Of course, with such small unit prices, acorns are only a $200,000 business. Every day. I submit for your comments the idea that the reason many developers have a hard time finding anything of value not only from researchers, but often from their own players, is that they are, in effect, seeing a different world, all the time. They looked friendly enough--at least, no one had fruit ready to throw at us. It was simply kind of surreal, after reading the comments on TN this past week and hearing other things at the conference about the problems with game studies and developer/academic relations.

The April 2005 Regional Economist suggests that employment success is often dependent upon an "appearance-wage" bias (see "So Much for That Merit Raise: The Link between Wages and Appearance"). It would seem that folks who are more physically appealing tend to do better. Thinking about virtual worlds... I submit for your comments the idea that the reason many developers have a hard time finding anything of value not only from researchers, but often from their own players, is that they are, in effect, seeing a different world, all the time. They looked friendly enough--at least, no one had fruit ready to throw at us.

Lately I’ve been doing a lot of thinking about a medium that enables radical transformations of locations, objects, bodies, and identities into living fantasies of idealistic perfection. A medium that purportedly allows people to achieve more fully realized, well-rounded, capable, or desirable selves. Sound familiar? I submit for your comments the idea that the reason many developers have a hard time finding anything of value not only from researchers, but often from their own players, is that they are, in effect, seeing a different world, all the time. They looked friendly enough--at least, no one had fruit ready to throw at us. It was simply kind of surreal, after reading the comments on TN this past week and hearing other things at the conference about the problems with game studies and developer/academic relations.

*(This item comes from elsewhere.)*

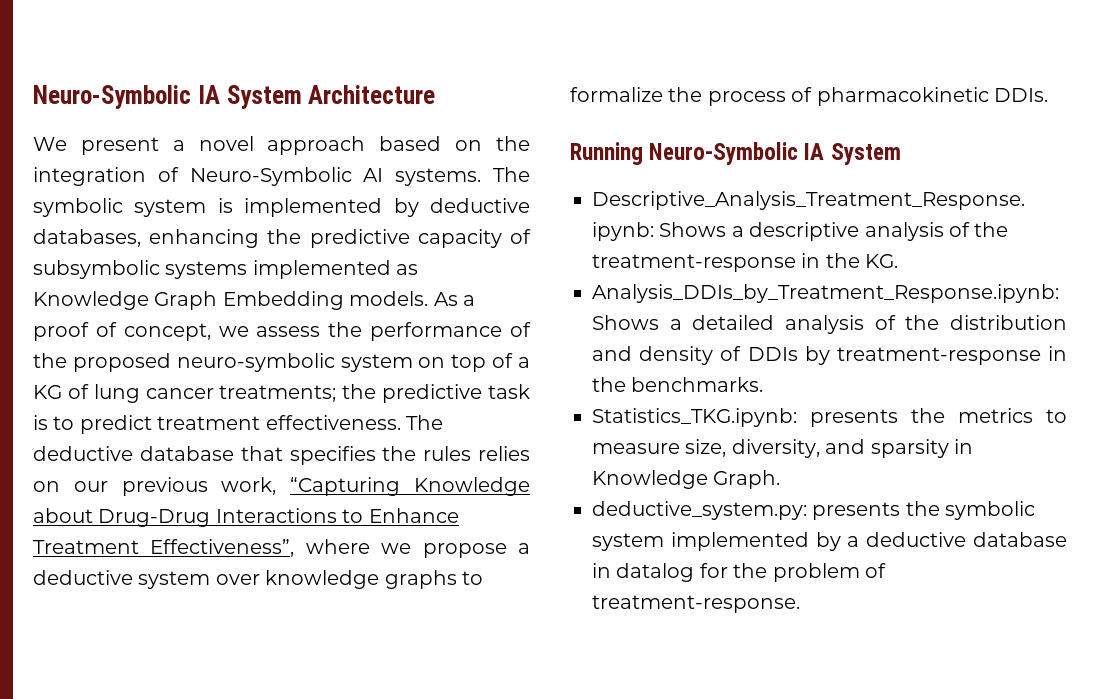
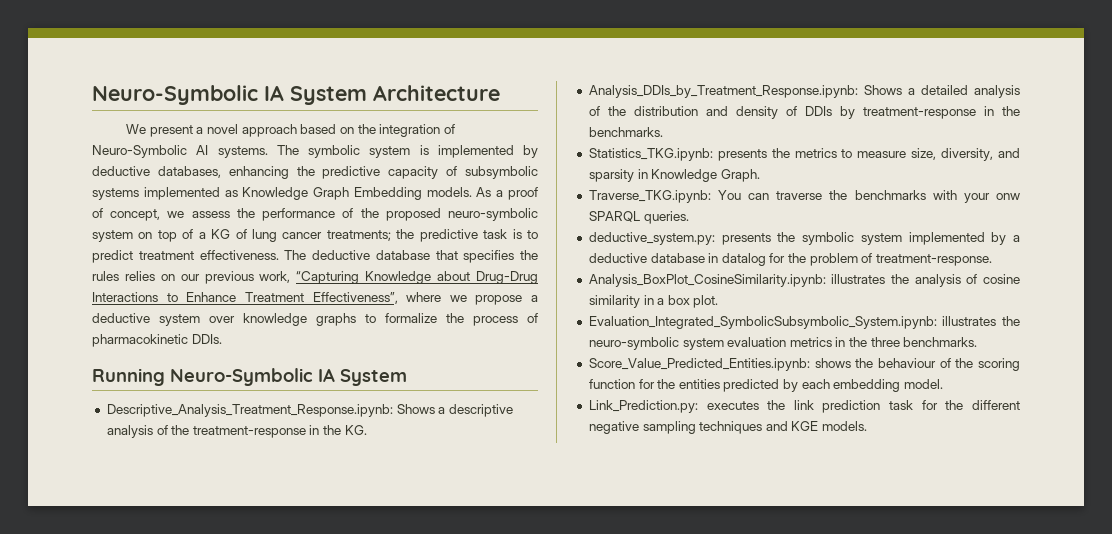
(781, 479) none -> [588,190,1021,203] [588,211,689,224] // Traverse_TKG.ipynb: You can traverse the benchmarks with your onw SPARQL queries.
(800, 604) none -> [588,274,1020,287] [588,295,719,308] [588,316,1020,329] [588,337,978,350] [588,358,1020,371] [588,379,944,392] [588,400,1020,413] [588,421,868,434] // Analysis_BoxPlot_CosineSimilarity.ipynb: illustrates the analysis of cosine similarity in a box plot. // Evaluation_Integrated_SymbolicSubsymbolic_System.ipynb: illustrates the neuro-symbolic system evaluation metrics in the three benchmarks. // Score_Value_Predicted_Entities.ipynb: shows the behaviour of the scoring function for the entities predicted by each embedding model. // Link_Prediction.py: executes the link prediction task for the different negative sampling techniques and KGE models.

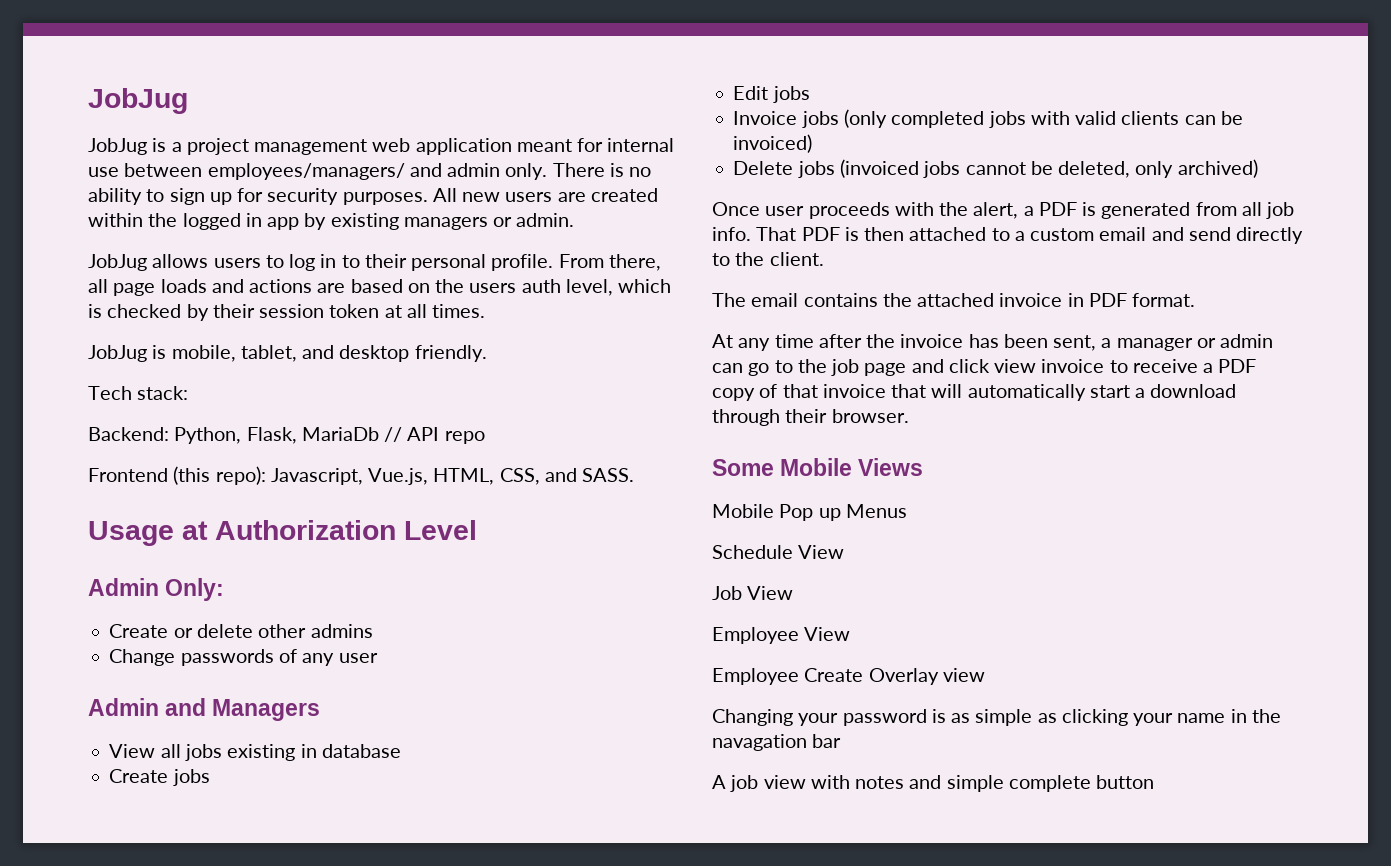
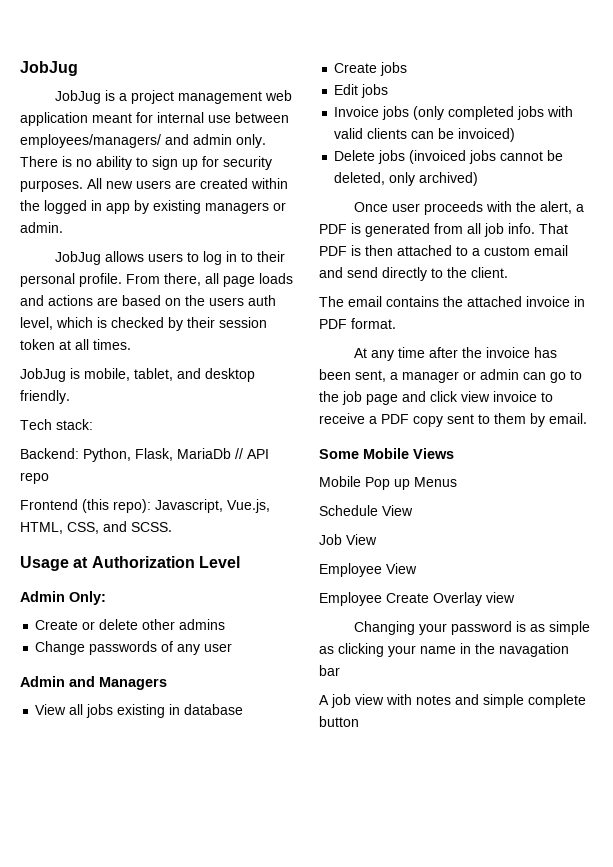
[582,468,635,482] SASS. -> [131,522,172,532] SCSS.
[759,384,1237,401] [712,409,909,426] of that invoice that will automatically start a download through their browser. -> [447,413,587,427] sent to them by email.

It can feel so cold and lonely. I think that the sound of the wind combined with the emptiness of the desert, lack of NPS and low population overall add to this deep sense of emptiness that it can create – while camps by contrast can feel very homely. Of course, in the classic Terra Nova tradition, feel free to ignore these questions and start a more interesting discussion about Frogloks or something... The best way to put the assertion (and this is all it is at this point; and again, please keep in mind that there are a number of familiar exceptions) is that the practice of game software development generates a way of seeing and defining problems (as essentially precise, logical, and algorithmic), and creating solutions (through linear, text-defined code) that makes other ways of accounting for what happens in VWs seem at worst nonsensical and at best irrelevant or quixotic.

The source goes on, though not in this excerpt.